Torres del Paine National Park

Seen from space, Grey Glacier resembles a great white bear come to drink. In reality it is shedding water and fast retreating. All but two of the 48 glaciers in the Southern Ice Field are shrinking at record rates.

NASA

Quaternary Period

The quaternary period began 2.6 million years ago and extends into the present.

3 min read

Climate change and the developments it spurs carry the narrative of the Quaternary, the most recent 2.6 million years of Earth's history. Glaciers advance from the Poles and then retreat, carving and molding the land with each pulse. Sea levels fall and rise with each period of freezing and thawing. Some mammals get massive, grow furry coats, and then disappear. Humans evolve to their modern form, traipse around the globe, and make a mark on just about every Earth system, including the climate.

A Changing Climate

At the start of the Quaternary, the continents were just about where they are today, slowing inching here and there as the forces of plate tectonics push and tug them about. But throughout the period, the planet has wobbled on its path around the sun. The slight shifts cause ice ages to come and go. By 800,000 years ago, a cyclical pattern had emerged: Ice ages last about 100,000 years followed by warmer interglacials of 10,000 to 15,000 years each. The last ice age ended about 10,000 years ago. Sea levels rose rapidly, and the continents achieved their present-day outline.

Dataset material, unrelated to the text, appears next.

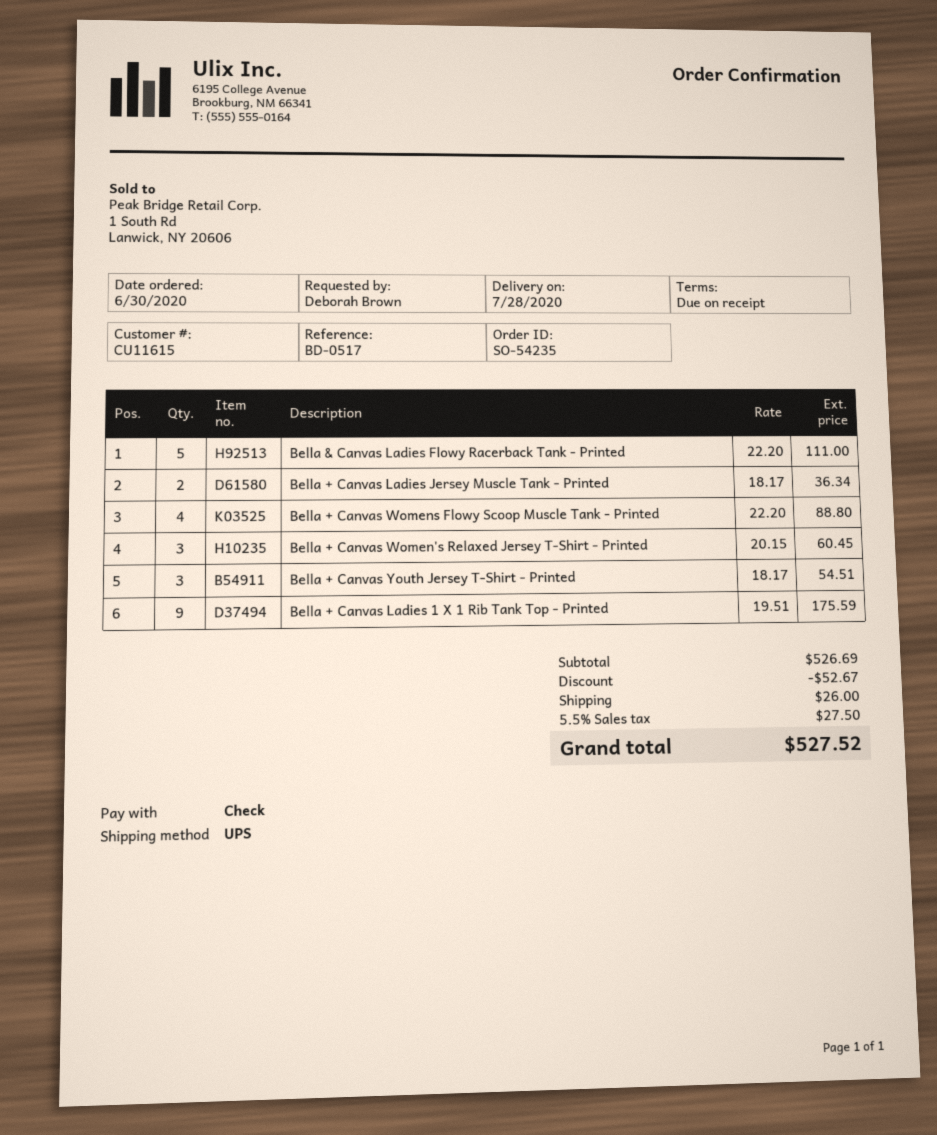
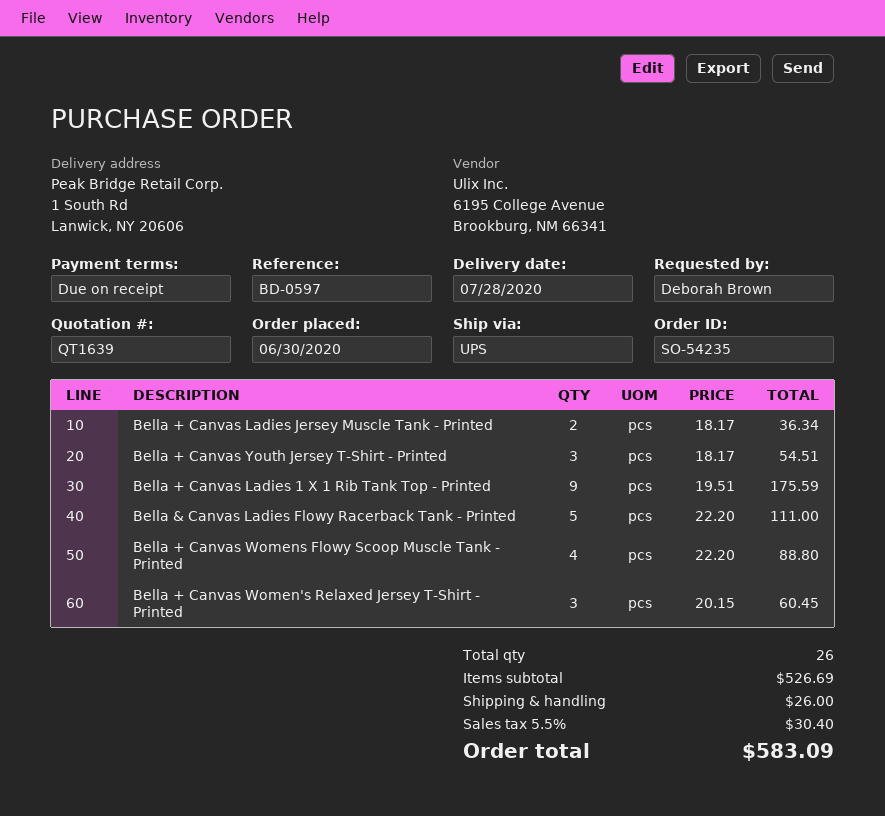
reference: BD-0517 -> BD-0597
discount: 52.67 -> none
tax: 5.5% = 27.50 -> 5.5% = 30.40
total: 527.52 -> 583.09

When the temperatures drop, ice sheets spread from the Poles and cover much of North America and Europe, parts of Asia and South America, and all of Antarctica. With so much water locked up as ice, sea levels fall. Land bridges form between the continents like the currently submerged connector across the Bering Strait between Asia and North America. The land bridges allow animals and humans to migrate from one landmass to another.

A Big Thaw

During warm spells, the ice retreats and exposes reshaped mountains striped with new rivers draining to giant basins like today's Great Lakes. Plants and animals that sought warmth and comfort toward the Equator return to the higher latitudes. In fact, each shift alters global winds and ocean currents that in turn alter patterns of precipitation and aridity around the world.

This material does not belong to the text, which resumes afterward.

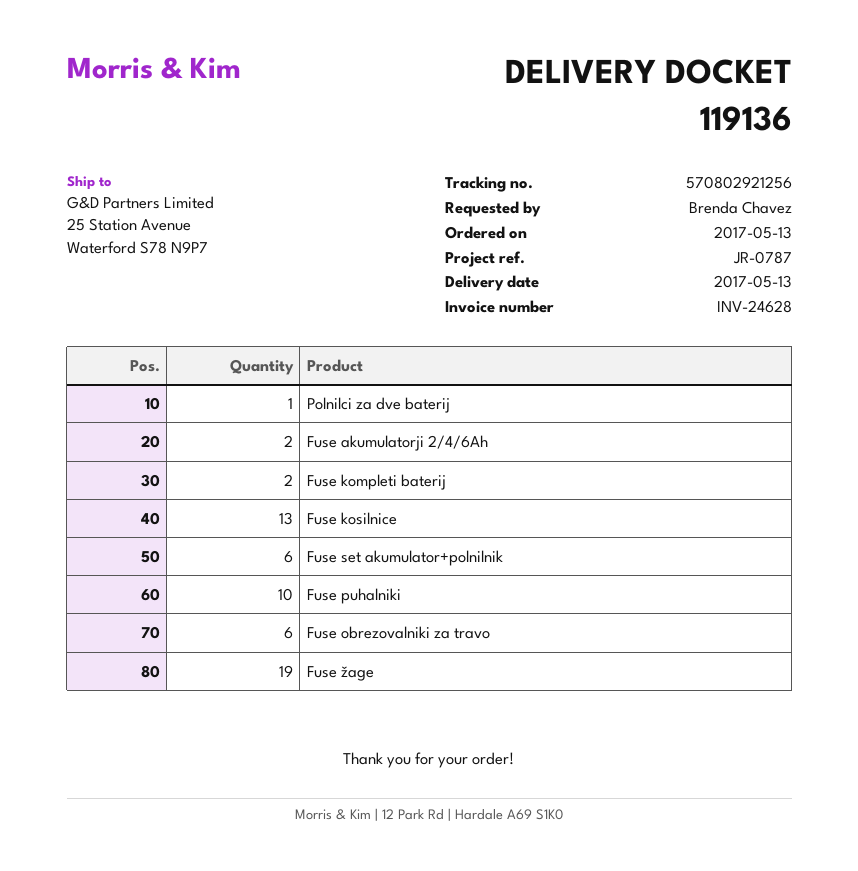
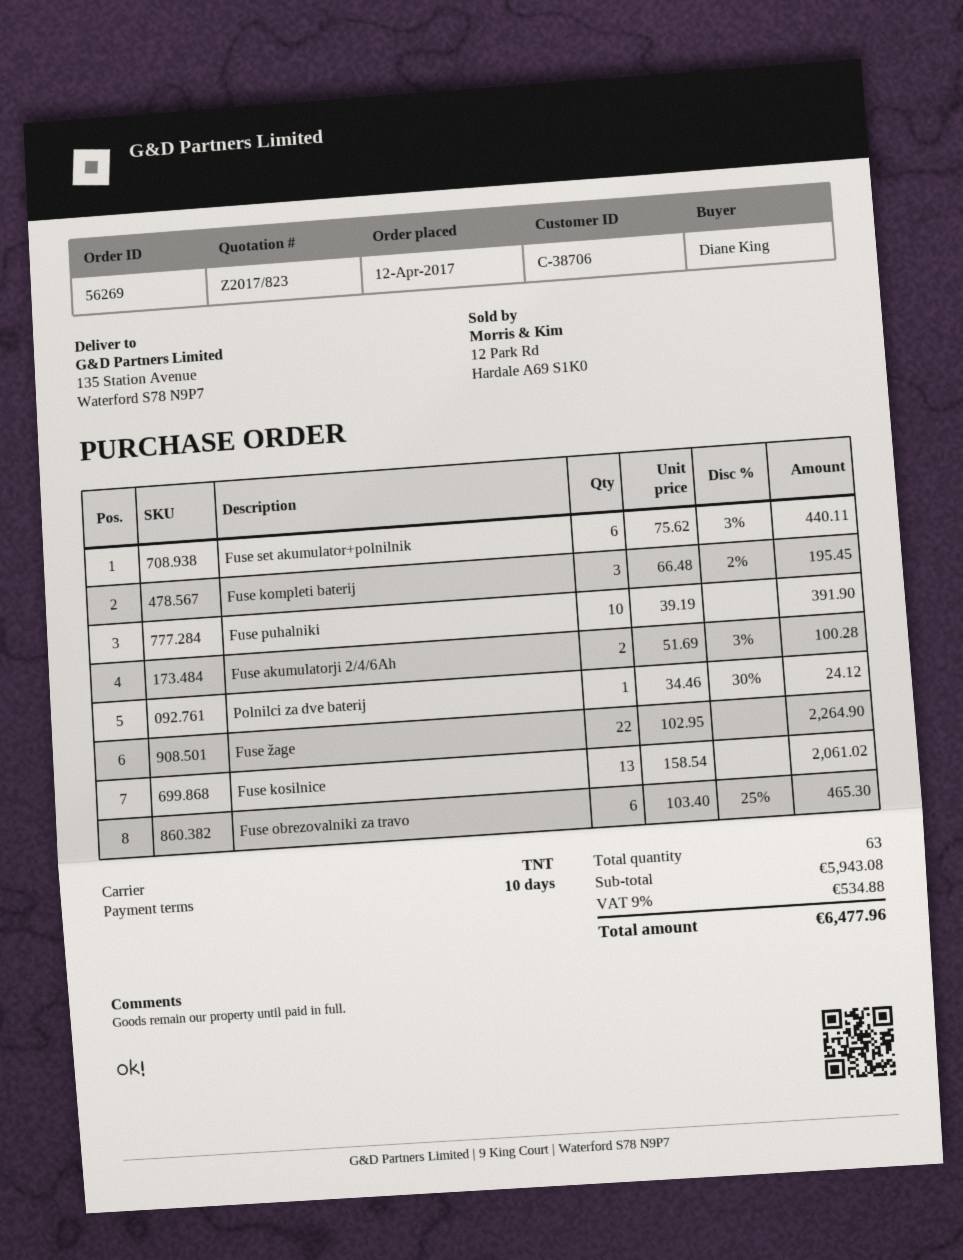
order date: 2017-05-13 -> 2017-04-12
ordered by: Brenda Chavez -> Diane King
ship to: 25 Station Avenue, Waterford S78 N9P7 -> 135 Station Avenue, Waterford S78 N9P7
Fuse kompleti baterij: 2 -> 3
Fuse žage: 19 -> 22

Since the outset of the Quaternary, whales and sharks have ruled the seas, topping a food chain with otters, seals, dugongs, fish, squid, crustaceans, urchins, and microscopic plankton filling in the descending rungs.

On land, the chilliest stretches of the Quaternary saw mammals like mammoths, rhinos, bison, and oxen grow massive and don shaggy coats of hair. They fed on small shrubs and grasses that grew at the ever moving edges of the ice sheets. About 10,000 years ago, the climate began to warm, and most of these so-called megafauna went extinct. Only a handful of smaller, though still impressively large, representatives remain, such as Africa's elephants, rhinoceroses, and hippopotamuses.

Scientists are uncertain whether the warming climate is to blame for the extinction at the end of the last ice age. At the time, modern humans were rapidly spreading around the globe and some studies link the disappearance of the big mammals with the arrival of humans and their hunting ways.

In fact, the Quaternary is often considered the "Age of Humans." Homo erectus appeared in Africa at the start of the period, and as time marched on the hominid line evolved bigger brains and higher intelligence. The first modern humans evolved in Africa about 190,000 years ago and dispersed to Europe and Asia and then on to Australia and the Americas. Along the way the species has altered the composition of life in the seas, on land, and in the air—and now, scientists believe, we're causing the planet to warm.